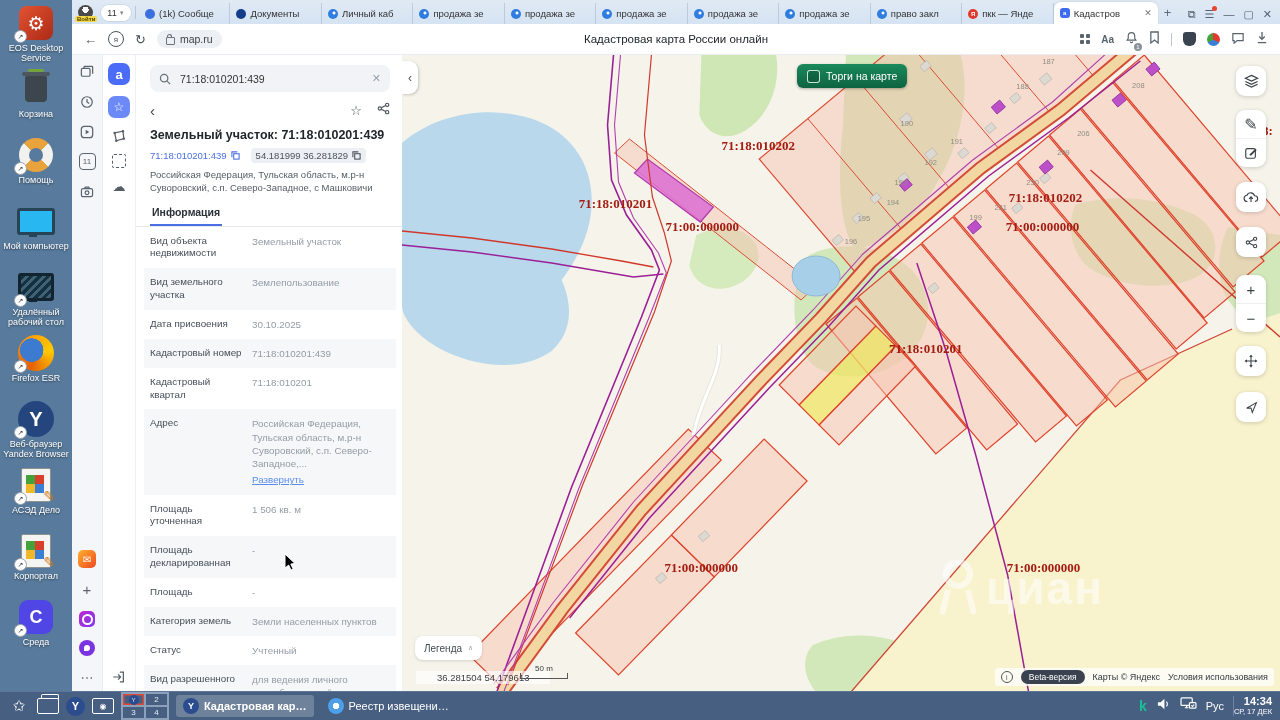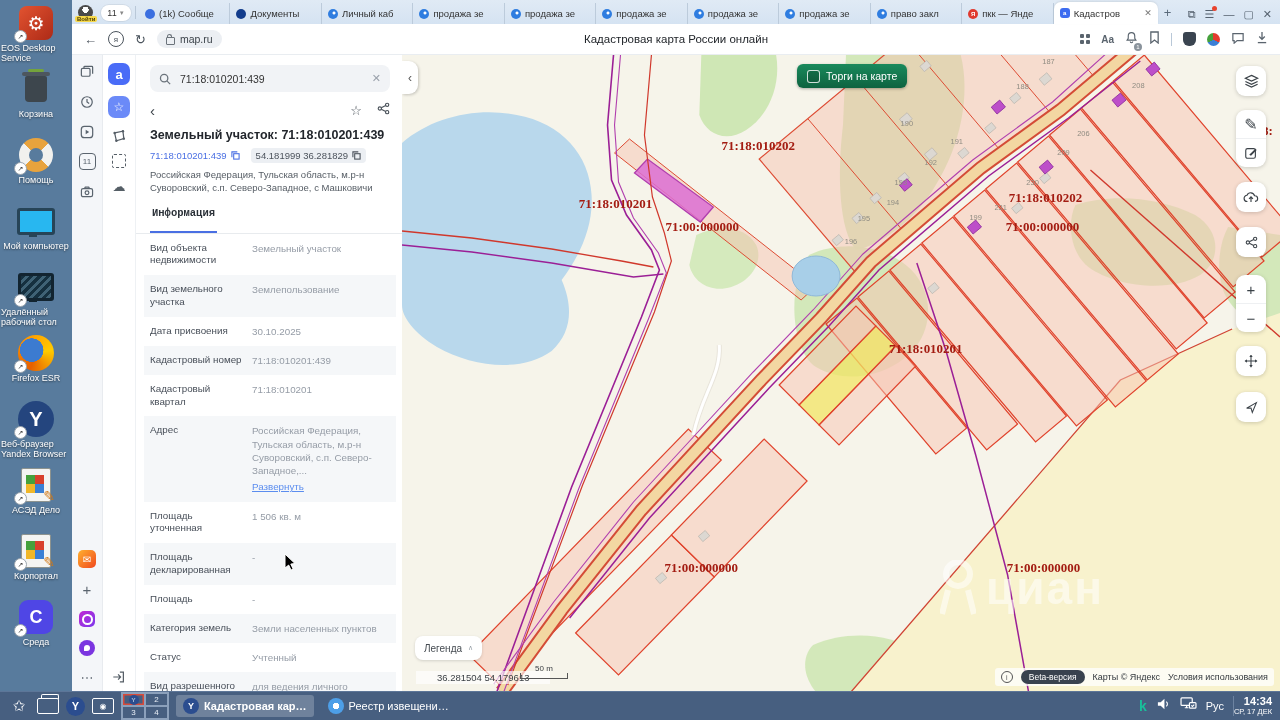--- a/index.html
+++ b/index.html
@@ -8,7 +8,7 @@
   .dicons{position:absolute;left:0;top:0;width:72px;bottom:28px;display:flex;flex-direction:column;align-items:center;padding-top:4px;}
   .dicon{width:72px;height:66px;display:flex;flex-direction:column;align-items:center;justify-content:flex-start;cursor:default;}
   .dart{position:relative;width:40px;height:38px;display:flex;align-items:center;justify-content:center;}
-  .dlabel{font-size:9px;color:#fff;line-height:1.15;text-shadow:0 1px 2px rgba(0,0,0,.55);margin-top:1px;max-width:70px;}
+  .dlabel{font-size:9px;color:#fff;text-align:center;line-height:1.15;text-shadow:0 1px 2px rgba(0,0,0,.55);margin-top:1px;max-width:70px;}
   .shortcut{position:absolute;left:-2px;bottom:-1px;width:11px;height:11px;background:#fff;border-radius:50%;font-size:7px;color:#333;display:flex;align-items:center;justify-content:center;border:1px solid #9aa4ad;}
   .ic-eos{width:34px;height:34px;border-radius:8px;background:linear-gradient(135deg,#e25330,#ad2a17);color:#fff;font-size:19px;display:flex;align-items:center;justify-content:center;}
   .ic-trash{width:22px;height:26px;background:#3d464d;border-radius:2px 2px 4px 4px;position:relative;}

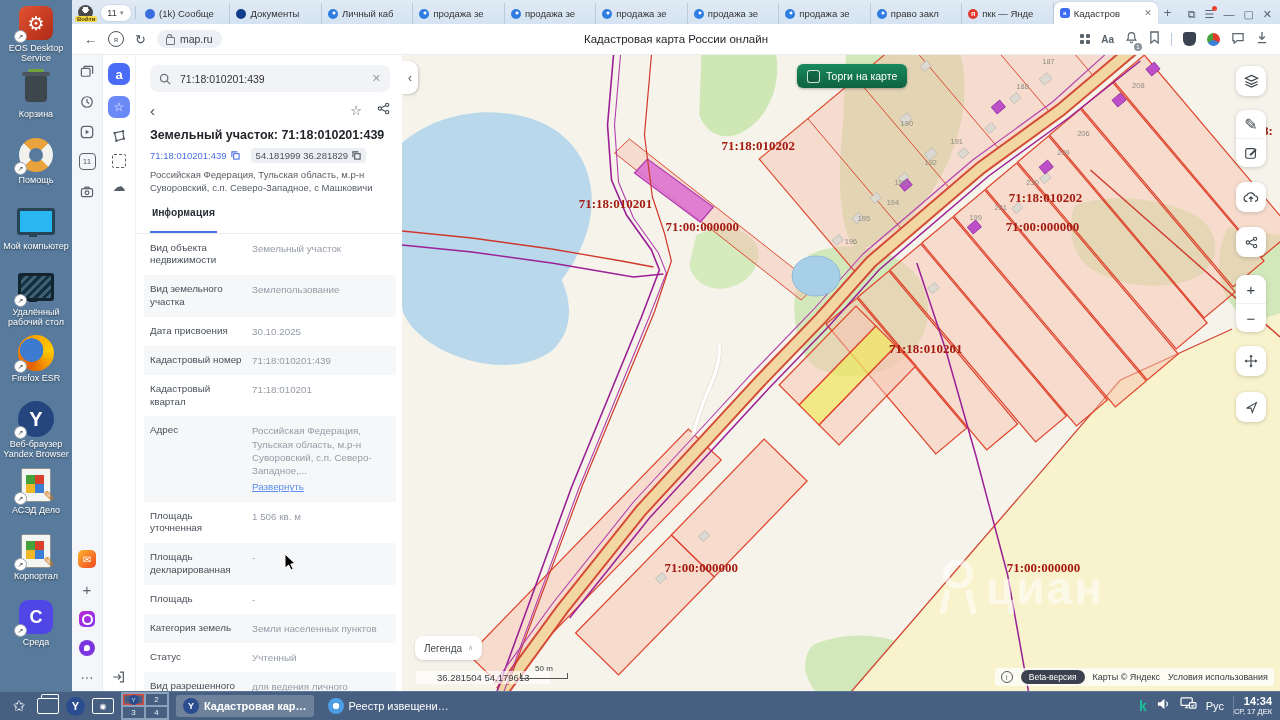--- a/index.html
+++ b/index.html
@@ -117,7 +117,7 @@
   .chip.gray{background:#eceff3;color:#4c535c;}
   .addr{font-size:9.5px;color:#555c64;line-height:1.35;margin-bottom:7px;}
   .tabrow{border-bottom:1px solid #e8ebee;margin:0 -12px 0 -14px;padding:0 14px;}
-  .tabrow .t{display:inline-block;font-size:10.5px;font-weight:bold;color:#2b3138;padding:4px 2px 12px;border-bottom:2.5px solid #4a6fe3;font-family:Liberation Mono, monospace;}
+  .tabrow .t{display:inline-block;font-size:10.5px;font-weight:bold;color:#2b3138;padding:4px 2px 6px;border-bottom:2.5px solid #4a6fe3;}
   .irow{display:flex;padding:8px 6px 8px 6px;margin:0 -6px;}
   .irow:nth-child(even){background:#f5f7f9;}
   .irow .l{width:94px;flex:0 0 94px;font-size:9.8px;color:#474e58;line-height:1.3;padding-right:8px;}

Task goal
Quote the entries above word for word. Leave the images out.

Answer to the problem
--- a/index.html
+++ b/index.html
@@ -8,7 +8,7 @@
   .dicons{position:absolute;left:0;top:0;width:72px;bottom:28px;display:flex;flex-direction:column;align-items:center;padding-top:4px;}
   .dicon{width:72px;height:66px;display:flex;flex-direction:column;align-items:center;justify-content:flex-start;cursor:default;}
   .dart{position:relative;width:40px;height:38px;display:flex;align-items:center;justify-content:center;}
-  .dlabel{font-size:9px;color:#fff;line-height:1.15;text-shadow:0 1px 2px rgba(0,0,0,.55);margin-top:1px;max-width:70px;}
+  .dlabel{font-size:9px;color:#fff;text-align:center;line-height:1.15;text-shadow:0 1px 2px rgba(0,0,0,.55);margin-top:1px;max-width:70px;}
   .shortcut{position:absolute;left:-2px;bottom:-1px;width:11px;height:11px;background:#fff;border-radius:50%;font-size:7px;color:#333;display:flex;align-items:center;justify-content:center;border:1px solid #9aa4ad;}
   .ic-eos{width:34px;height:34px;border-radius:8px;background:linear-gradient(135deg,#e25330,#ad2a17);color:#fff;font-size:19px;display:flex;align-items:center;justify-content:center;}
   .ic-trash{width:22px;height:26px;background:#3d464d;border-radius:2px 2px 4px 4px;position:relative;}

--- a/index.html
+++ b/index.html
@@ -117,7 +117,7 @@
   .chip.gray{background:#eceff3;color:#4c535c;}
   .addr{font-size:9.5px;color:#555c64;line-height:1.35;margin-bottom:7px;}
   .tabrow{border-bottom:1px solid #e8ebee;margin:0 -12px 0 -14px;padding:0 14px;}
-  .tabrow .t{display:inline-block;font-size:10.5px;font-weight:bold;color:#2b3138;padding:4px 2px 12px;border-bottom:2.5px solid #4a6fe3;font-family:Liberation Mono, monospace;}
+  .tabrow .t{display:inline-block;font-size:10.5px;font-weight:bold;color:#2b3138;padding:4px 2px 6px;border-bottom:2.5px solid #4a6fe3;}
   .irow{display:flex;padding:8px 6px 8px 6px;margin:0 -6px;}
   .irow:nth-child(even){background:#f5f7f9;}
   .irow .l{width:94px;flex:0 0 94px;font-size:9.8px;color:#474e58;line-height:1.3;padding-right:8px;}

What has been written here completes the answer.